A Simple Method for Highly Evolved Enzymes

Background

Researchers Neunschwander et al. had been working with the enzyme chorismate mutase (EcCM), which is responsible for converting the metabolic intermediate chorismate to prephanate. The researchers wanted to introduce a “five-amino-acid hinge loop” in one of the enzyme’s helixes. However, this insertion drastically affected the enzyme’s capacity to catalyze the chorismate to prephanate reaction (Fig. 1).

The Experiment

Goals

The team hoped to utilize directed evolution to restore enzymatic activity to the new form of the enzyme, hEcCM.

Problems with Directed Evolution

A mutant library of the hEcCM gene was generated using error-prone PCR and DNA shuffling and selection was run in vivo in E. coli auxotrophic for chorismate mutase. However, the hEcCM enzyme produced using this protocol, tEcCM, did not have an increase in enzymatic activity (Fig. 1).

(Neunschwander et al., 2007 - Permission Pending)

Figure 1 - Quantification of the catalytic activity of the wild-type chorismate mutase enzyme (EcCM), chorismate with the engineered helix-loop (hEcCM), the evolved enzyme after two rounds of directed evolution (tEcCM), and the evolved enzyme after directed evolution with "selectio" expression vector (EcCM-200/4 - see Fig. 2). Catalytic activity was determined by an in vitro enzyme specific assay.

Finding a Solution

The authors hypothesized that if they were able increase selective pressure for catalytic activity during the selection process, directed evolution would be much more effective at restoring the enzymatic activity of hEcCM.

To achieve their goal, the authors came up with the following solution: transform an auxtrophic strain of E. coli with an expression vector containing the hEcCM gene and devise a way to keep the enzyme at very low concentrations. Inefficient catalyst activity would result in lethality for the cell (a common selection scheme). Since the levels of the mutated hEcCM would be kept low, only the most efficient enzymes would survive through the selection scheme.

The researchers changed the expression of hEcCM in two ways to keep the enzyme at low concentrations. First, they inserted the hEcCM gene behind a Ptet promoter cassette, which allowed the team to control the cellular levels of the enzyme as a function of tetracycline concentration (Fig. 2). Secondly, they inserted an ssrA tag behind the enzyme, making the enzyme susceptible to degradation by the protease ClpXP (Fig. 2).

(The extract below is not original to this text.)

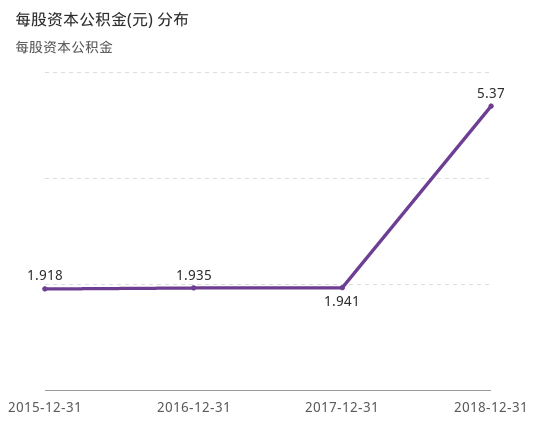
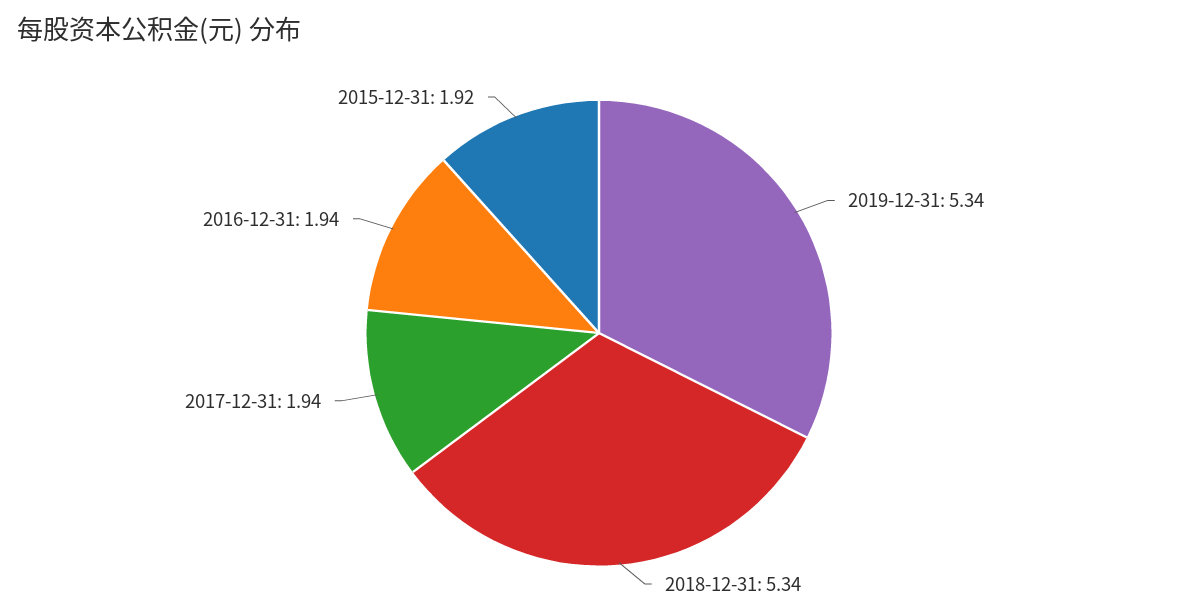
2018-12-31: 5.37 -> 5.34
2019-12-31: none -> 5.34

(Neuenschwander et al., 2007 - permission pending)

Figure 2 - The constructed expression vector used to evovle the hEcCM gene. The combination of tetracycline-induced expression and constant degradation by the protease ClpXP meant the hEcCM enzyme was kept at constant low levels during selection, which increased selective pressure for higher rates of activity in the enzyme.

Results

To test the effectiveness of this new method, they created a mutated library of the tEcCM gene using error-prone PCR and DNA shuffling and inserted these genes into this new expression vector. These plasmids were then transformed into the auxotrophic strain of E. coli and the organisms were subjected to a single round of directed evolution. The most efficient mutant of this experiment, EcCM-200/4, displayed a level of enzymatic activity comparable to the original wild-type chorismate mutase gene (Fig. 1).

Advantages of the Method

1. The method Neuenschwander et al. proved useful and restoring enzymatic activity to their synthetically-engineered catalyst.
2. The "selection vector" used in this experiment is modular: when selective pressure is too low to improve proteins in other experiments with directed evolution, the "selection vector" can be used to increase selective pressure on the protein for phenotype improvement.

Disadvantages of the Method

1. The technique requires the use of auxotropihc organisms to produce the selected pressure required to drive the improvement in the protein of interest.
2. The protein of interest must be essential to the life of the organism which may not be the case with completely novel proteins engineered through synthetic biology.
3. The method requires the knowledge of gene function, which often is not the case.
4. This method generates a large number false positives due to some E. coli receiving two or more copies of the expression plasmid.

Source

Neuenschwander, M., M. Butz, C. Heintz & D. Hilvert. 2007. A simple selection strategy for evolving highly efficient enzymes. Nature Biotechnology 25(10): 1145-1147.